> Information supplied
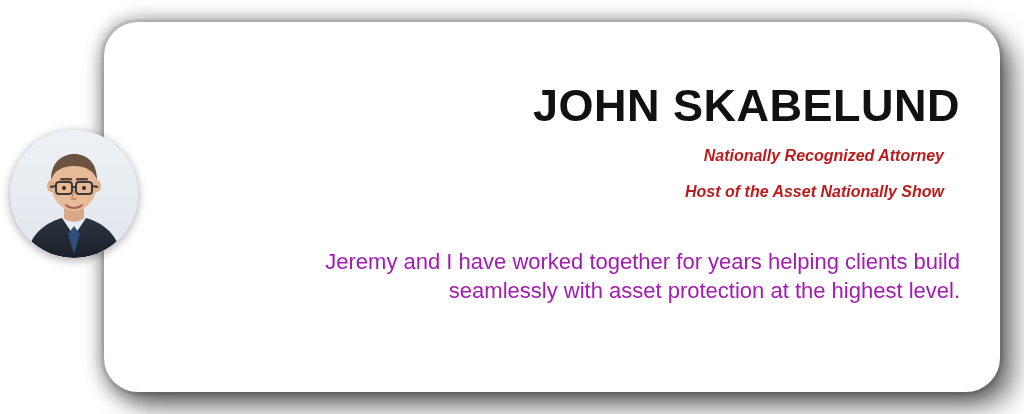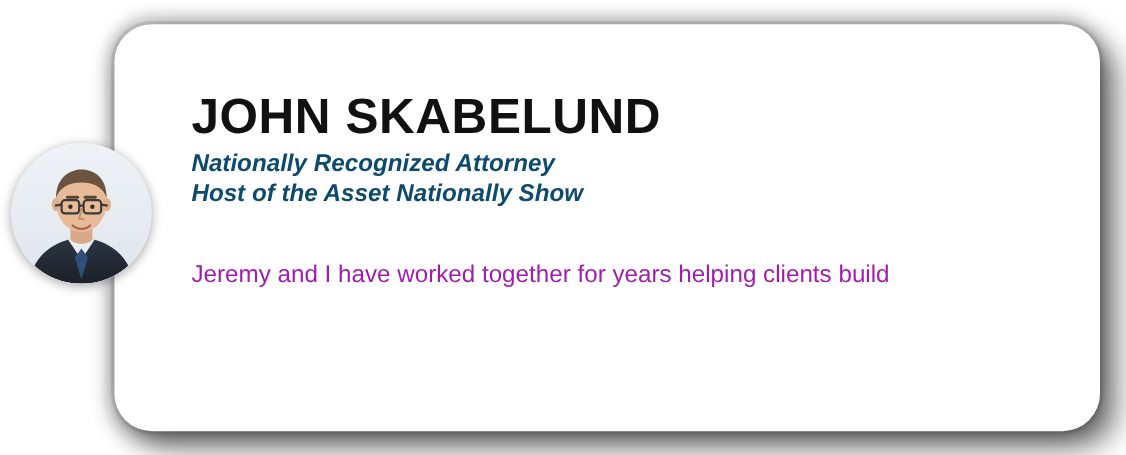--- a/index.html
+++ b/index.html
@@ -12,20 +12,21 @@
     height: 414px;
     font-family: "Liberation Sans", sans-serif;
     overflow: hidden;
   }
 
   .testimonial-stage {
     position: relative;
     width: 1024px;
     height: 414px;
     background: #ffffff;
+    text-align: right;
   }
 
   
   .testimonial-card {
     position: absolute;
     left: 104px;
     top: 22px;
     width: 896px;
     height: 370px;
     background: #ffffff;
@@ -71,26 +72,26 @@
     font-size: 45px;
     font-weight: bold;
     letter-spacing: 0.5px;
     color: #111111;
     line-height: 1.06;
     margin: 0 0 4px 0;
     white-space: nowrap;
   }
 
   .person-title-line {
-    font-size: 22px;
+    font-size: 16px;
     font-weight: bold;
     font-style: italic;
-    color: #0c4a6e;
+    color: #b91c1c;
     line-height: 1.28;
-    margin: 0;
+    margin: 16px;
     white-space: nowrap;
   }
 
   .quote-text {
     margin-top: 44px;
     font-size: 22px;
     color: #a21caf;
     line-height: 1.33;
     max-width: 800px;
   }
@@ -105,20 +106,21 @@
     <div class="card-content">
 
       <h1 class="person-name">JOHN SKABELUND</h1>
 
       <p class="person-title-line">Nationally Recognized Attorney</p>
 
       <p class="person-title-line">Host of the Asset Nationally Show</p>
 
       <div class="quote-text">
         <div>Jeremy and I have worked together for years helping clients build</div>
+        <div>seamlessly with asset protection at the highest level.</div>
       </div>
 
     </div>
   </div>
 
   <div class="avatar-wrap">
     <div class="avatar-photo">
       <svg viewBox="0 0 128 128" xmlns="http://www.w3.org/2000/svg" aria-hidden="true">
         <defs>
           <clipPath id="circleClip">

> Exercise instructions
A verbatim copy of every record is required, with all pictures excluded.

> Worked solution
--- a/index.html
+++ b/index.html
@@ -12,20 +12,21 @@
     height: 414px;
     font-family: "Liberation Sans", sans-serif;
     overflow: hidden;
   }
 
   .testimonial-stage {
     position: relative;
     width: 1024px;
     height: 414px;
     background: #ffffff;
+    text-align: right;
   }
 
   
   .testimonial-card {
     position: absolute;
     left: 104px;
     top: 22px;
     width: 896px;
     height: 370px;
     background: #ffffff;
@@ -71,26 +72,26 @@
     font-size: 45px;
     font-weight: bold;
     letter-spacing: 0.5px;
     color: #111111;
     line-height: 1.06;
     margin: 0 0 4px 0;
     white-space: nowrap;
   }
 
   .person-title-line {
-    font-size: 22px;
+    font-size: 16px;
     font-weight: bold;
     font-style: italic;
-    color: #0c4a6e;
+    color: #b91c1c;
     line-height: 1.28;
-    margin: 0;
+    margin: 16px;
     white-space: nowrap;
   }
 
   .quote-text {
     margin-top: 44px;
     font-size: 22px;
     color: #a21caf;
     line-height: 1.33;
     max-width: 800px;
   }
@@ -105,20 +106,21 @@
     <div class="card-content">
 
       <h1 class="person-name">JOHN SKABELUND</h1>
 
       <p class="person-title-line">Nationally Recognized Attorney</p>
 
       <p class="person-title-line">Host of the Asset Nationally Show</p>
 
       <div class="quote-text">
         <div>Jeremy and I have worked together for years helping clients build</div>
+        <div>seamlessly with asset protection at the highest level.</div>
       </div>
 
     </div>
   </div>
 
   <div class="avatar-wrap">
     <div class="avatar-photo">
       <svg viewBox="0 0 128 128" xmlns="http://www.w3.org/2000/svg" aria-hidden="true">
         <defs>
           <clipPath id="circleClip">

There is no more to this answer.